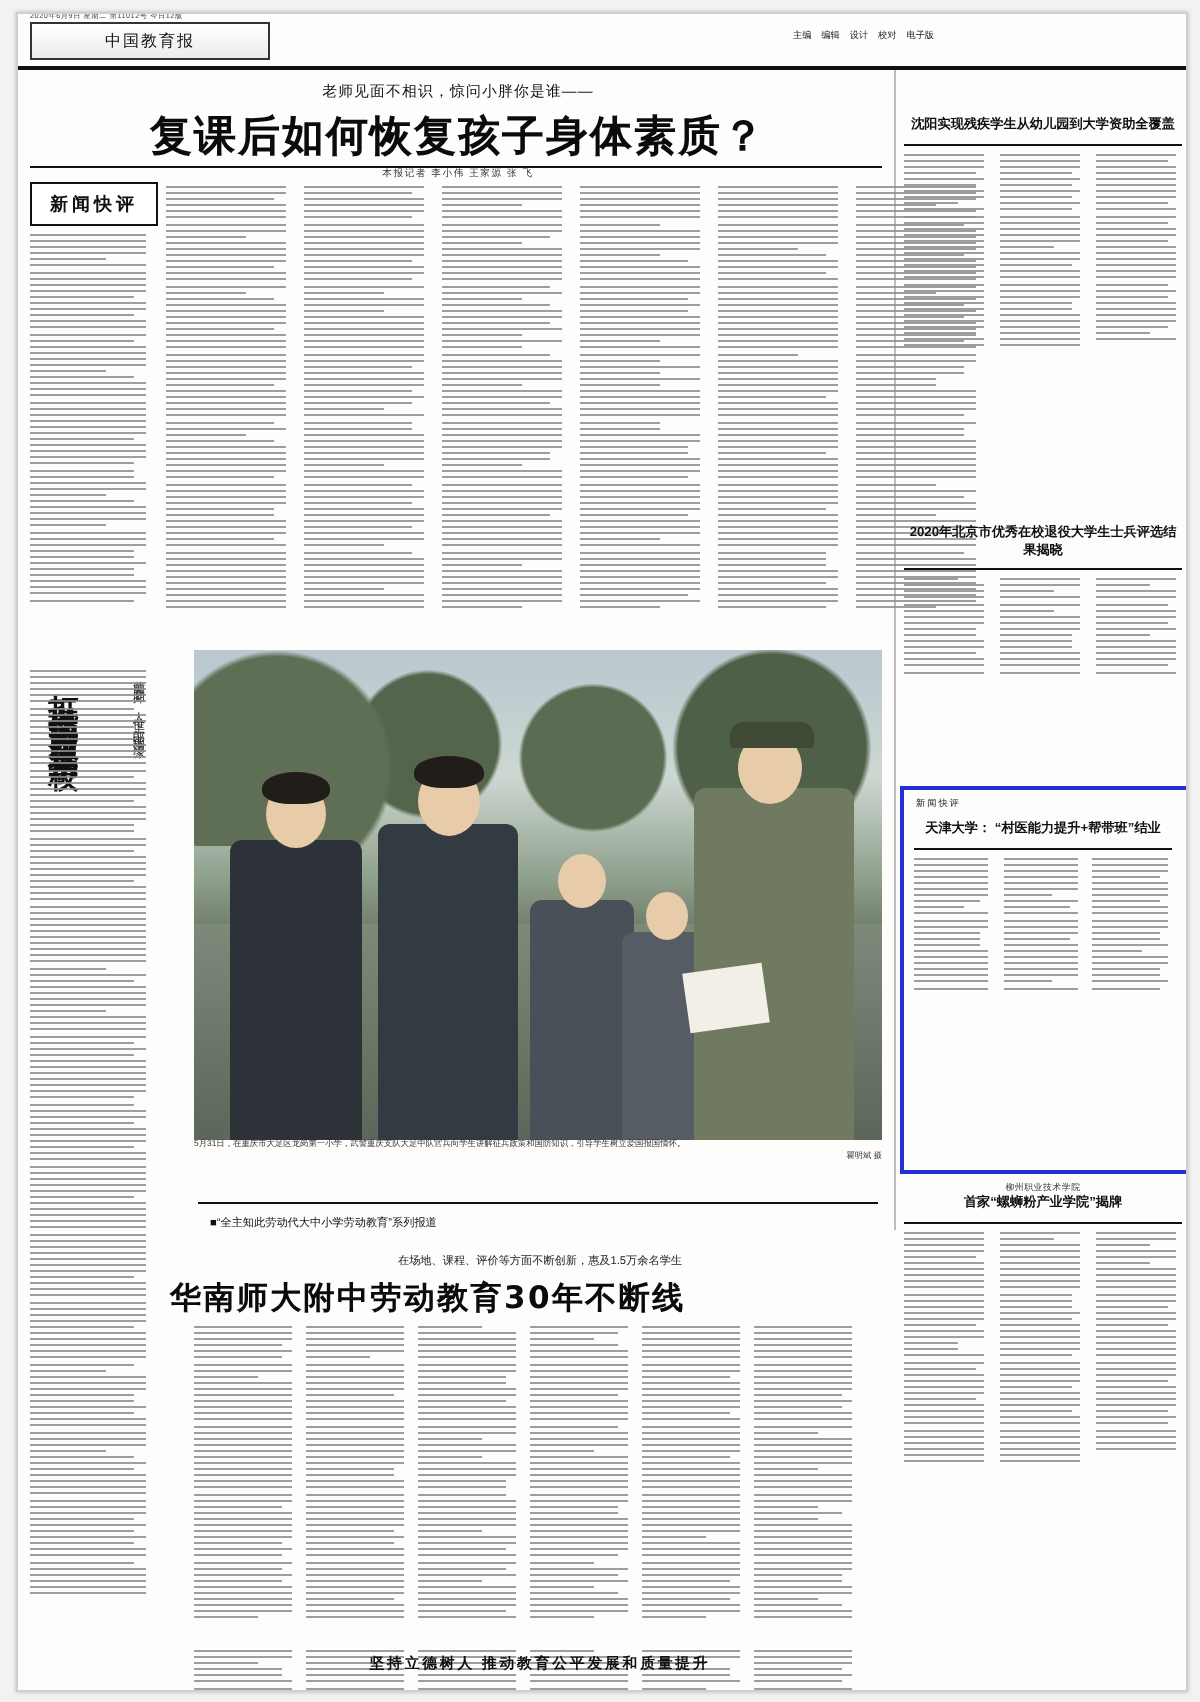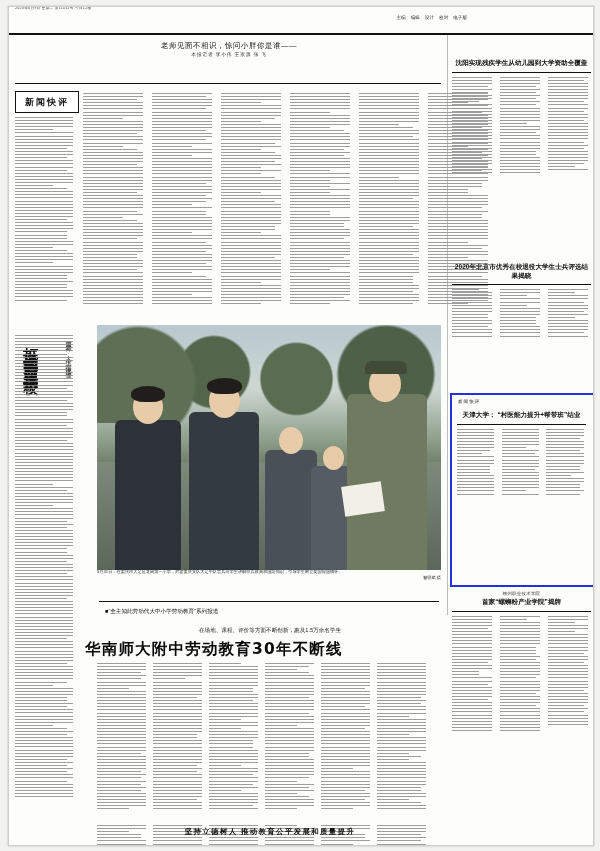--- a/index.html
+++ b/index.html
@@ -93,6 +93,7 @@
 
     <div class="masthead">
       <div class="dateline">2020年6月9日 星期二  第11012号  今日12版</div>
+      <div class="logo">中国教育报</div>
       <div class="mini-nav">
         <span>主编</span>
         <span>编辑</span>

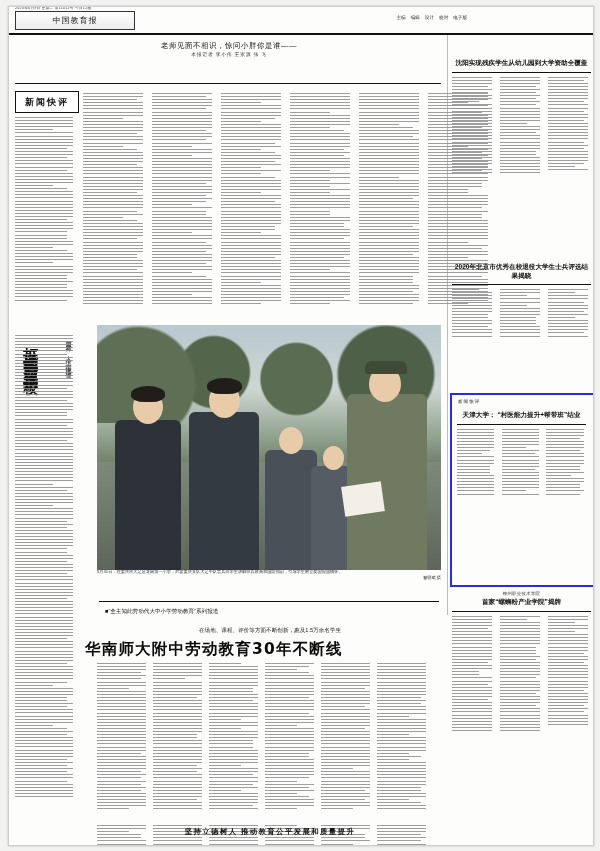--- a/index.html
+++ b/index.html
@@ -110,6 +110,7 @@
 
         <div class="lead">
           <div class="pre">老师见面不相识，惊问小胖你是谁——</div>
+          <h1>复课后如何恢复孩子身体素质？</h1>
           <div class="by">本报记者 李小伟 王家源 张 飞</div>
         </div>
--
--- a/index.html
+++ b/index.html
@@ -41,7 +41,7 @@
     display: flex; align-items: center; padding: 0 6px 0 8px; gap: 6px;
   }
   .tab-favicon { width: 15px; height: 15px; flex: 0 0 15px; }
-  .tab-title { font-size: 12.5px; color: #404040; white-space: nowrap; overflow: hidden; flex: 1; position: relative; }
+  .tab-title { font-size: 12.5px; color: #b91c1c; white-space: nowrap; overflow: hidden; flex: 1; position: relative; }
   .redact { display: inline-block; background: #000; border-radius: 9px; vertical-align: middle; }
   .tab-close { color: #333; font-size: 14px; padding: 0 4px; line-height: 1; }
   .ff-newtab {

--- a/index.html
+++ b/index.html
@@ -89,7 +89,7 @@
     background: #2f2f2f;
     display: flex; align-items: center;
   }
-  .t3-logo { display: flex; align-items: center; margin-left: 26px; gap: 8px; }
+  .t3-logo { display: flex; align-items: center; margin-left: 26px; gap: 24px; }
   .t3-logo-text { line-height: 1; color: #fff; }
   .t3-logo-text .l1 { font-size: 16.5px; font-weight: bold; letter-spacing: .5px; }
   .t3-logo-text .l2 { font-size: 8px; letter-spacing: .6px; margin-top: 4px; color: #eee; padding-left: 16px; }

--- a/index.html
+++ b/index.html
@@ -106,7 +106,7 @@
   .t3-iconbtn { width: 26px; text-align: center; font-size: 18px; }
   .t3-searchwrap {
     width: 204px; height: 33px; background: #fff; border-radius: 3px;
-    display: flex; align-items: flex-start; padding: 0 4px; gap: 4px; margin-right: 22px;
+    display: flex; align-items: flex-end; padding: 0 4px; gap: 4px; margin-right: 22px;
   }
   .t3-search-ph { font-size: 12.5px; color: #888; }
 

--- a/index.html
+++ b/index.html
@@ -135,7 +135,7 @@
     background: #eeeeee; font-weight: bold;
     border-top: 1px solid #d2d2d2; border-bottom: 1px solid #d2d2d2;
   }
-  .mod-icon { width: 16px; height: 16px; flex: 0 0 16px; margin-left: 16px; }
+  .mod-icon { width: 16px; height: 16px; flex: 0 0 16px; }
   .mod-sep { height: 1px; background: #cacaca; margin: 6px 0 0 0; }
* * *
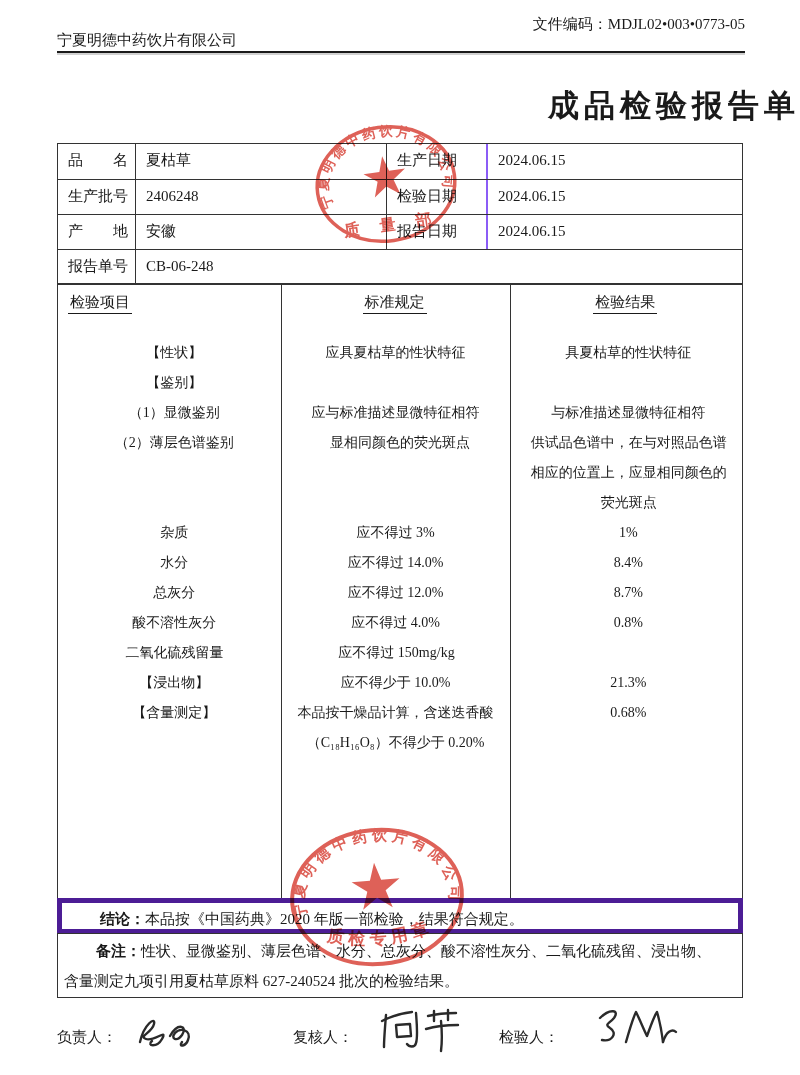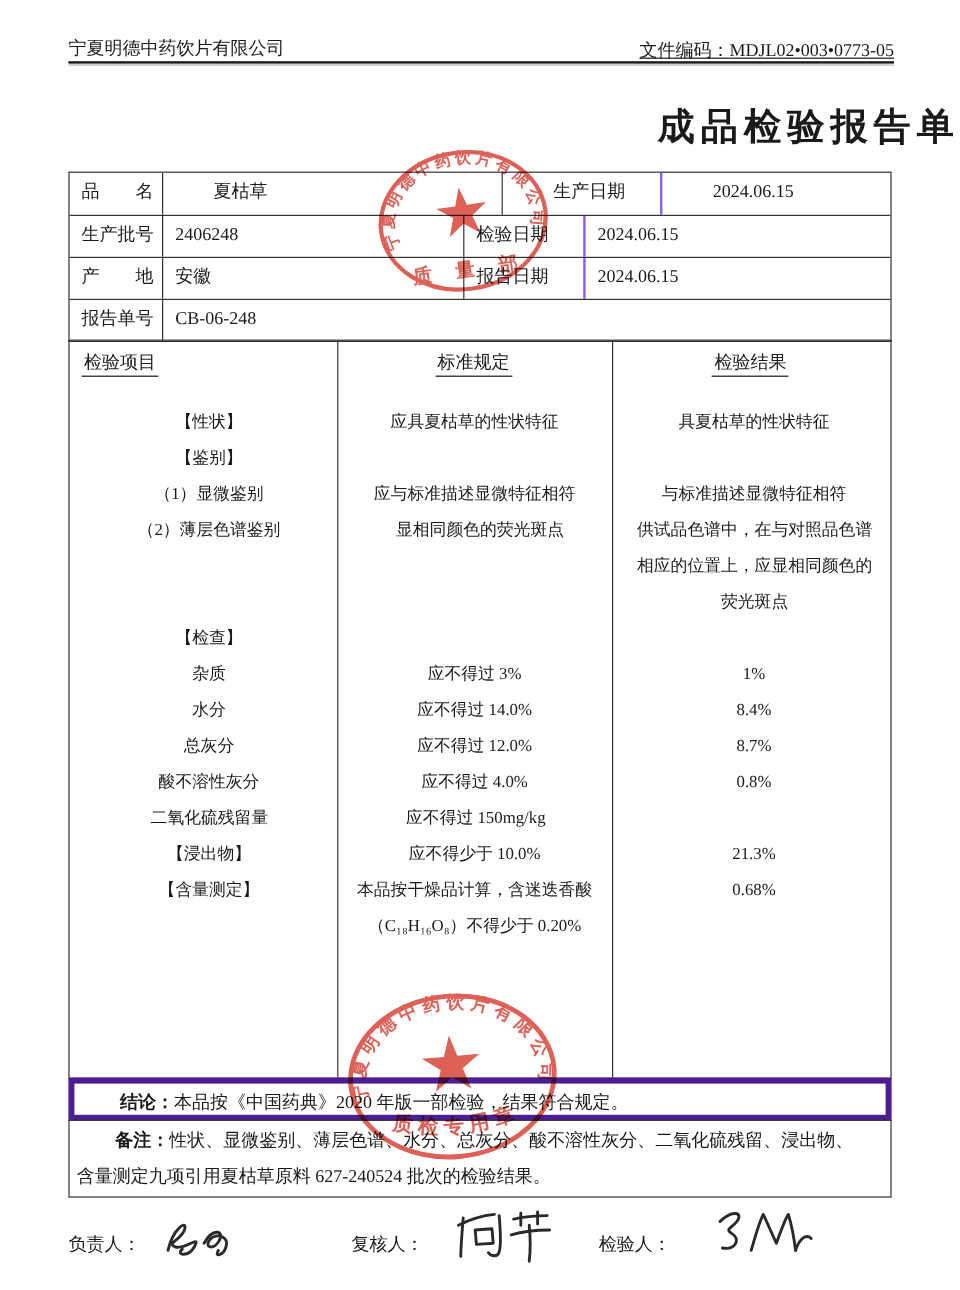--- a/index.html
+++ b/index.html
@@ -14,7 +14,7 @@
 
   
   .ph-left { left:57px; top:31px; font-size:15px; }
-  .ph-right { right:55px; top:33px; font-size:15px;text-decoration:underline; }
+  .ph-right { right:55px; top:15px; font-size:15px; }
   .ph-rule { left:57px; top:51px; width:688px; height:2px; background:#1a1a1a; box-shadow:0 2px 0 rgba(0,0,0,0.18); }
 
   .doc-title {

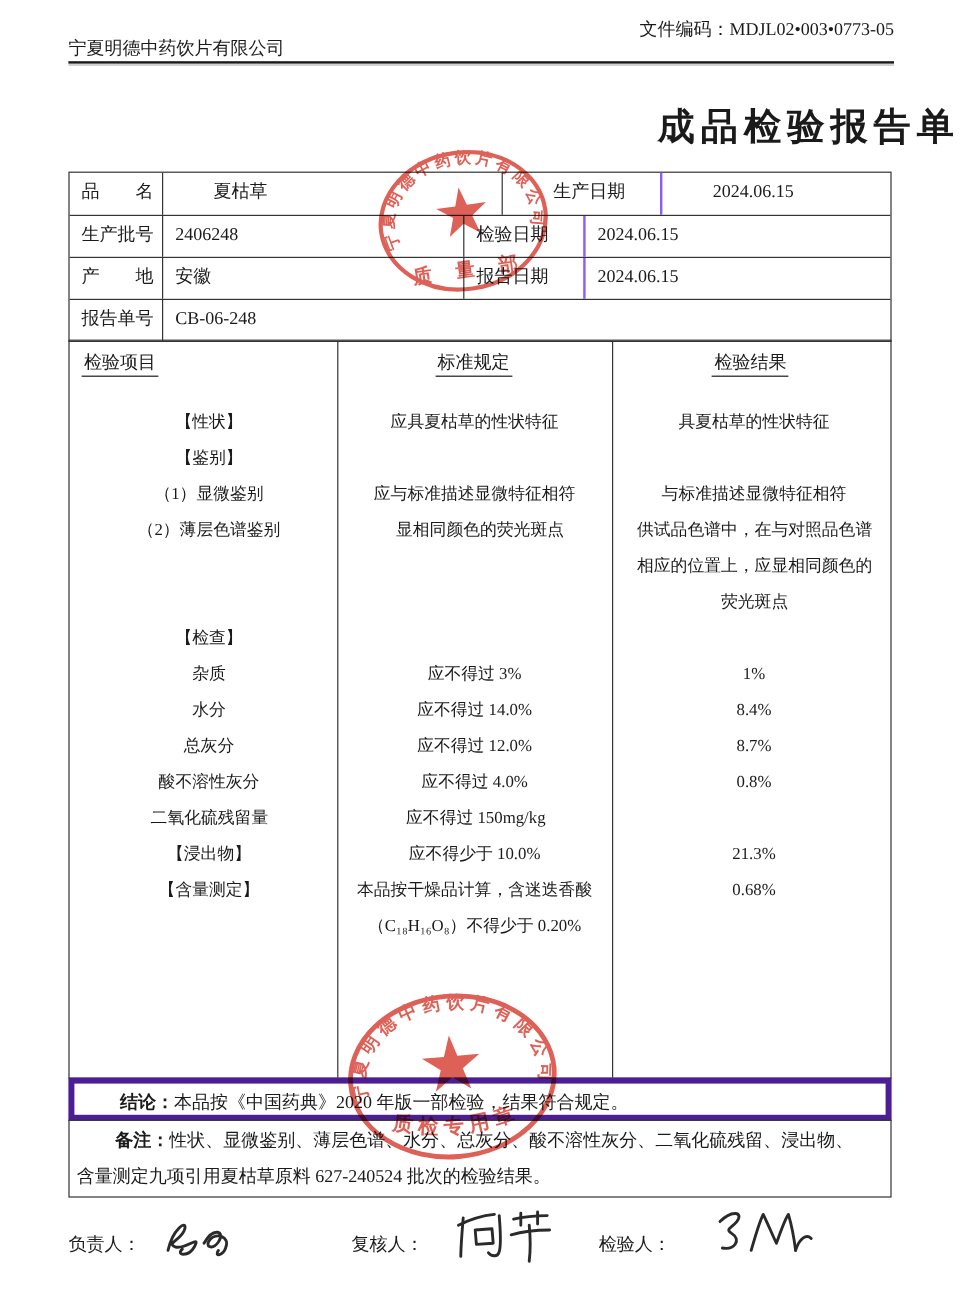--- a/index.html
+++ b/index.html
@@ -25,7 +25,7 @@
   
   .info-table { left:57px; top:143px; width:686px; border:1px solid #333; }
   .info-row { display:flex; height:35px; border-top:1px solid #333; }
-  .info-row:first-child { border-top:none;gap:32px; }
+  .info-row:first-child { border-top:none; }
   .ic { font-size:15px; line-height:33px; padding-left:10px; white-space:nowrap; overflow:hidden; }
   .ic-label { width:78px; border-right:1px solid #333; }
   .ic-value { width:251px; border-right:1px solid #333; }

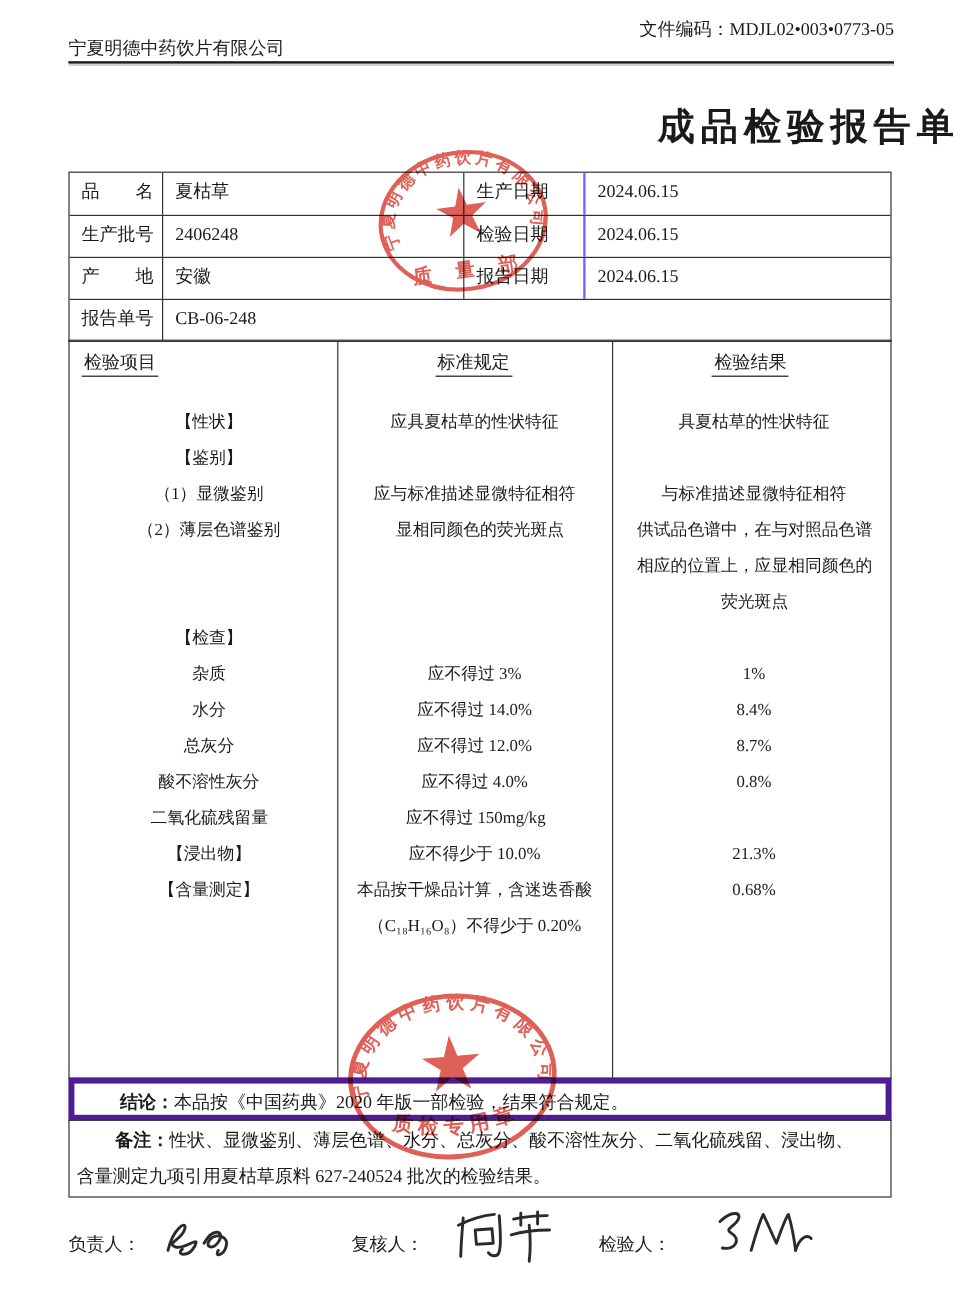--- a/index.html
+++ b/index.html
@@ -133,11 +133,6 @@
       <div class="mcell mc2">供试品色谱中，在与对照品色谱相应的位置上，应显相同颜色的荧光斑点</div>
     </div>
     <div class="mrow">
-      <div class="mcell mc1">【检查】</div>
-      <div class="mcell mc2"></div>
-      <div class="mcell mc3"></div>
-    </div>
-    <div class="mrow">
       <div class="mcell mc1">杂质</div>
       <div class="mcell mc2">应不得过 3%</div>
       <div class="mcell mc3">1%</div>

* What you need to do:
Every line above with the string "mcell" in it should be copied into the answer.

* Written response:
       <div class="mcell mc2">供试品色谱中，在与对照品色谱相应的位置上，应显相同颜色的荧光斑点</div>
-      <div class="mcell mc1">【检查】</div>
-      <div class="mcell mc2"></div>
-      <div class="mcell mc3"></div>
       <div class="mcell mc1">杂质</div>
       <div class="mcell mc2">应不得过 3%</div>
       <div class="mcell mc3">1%</div>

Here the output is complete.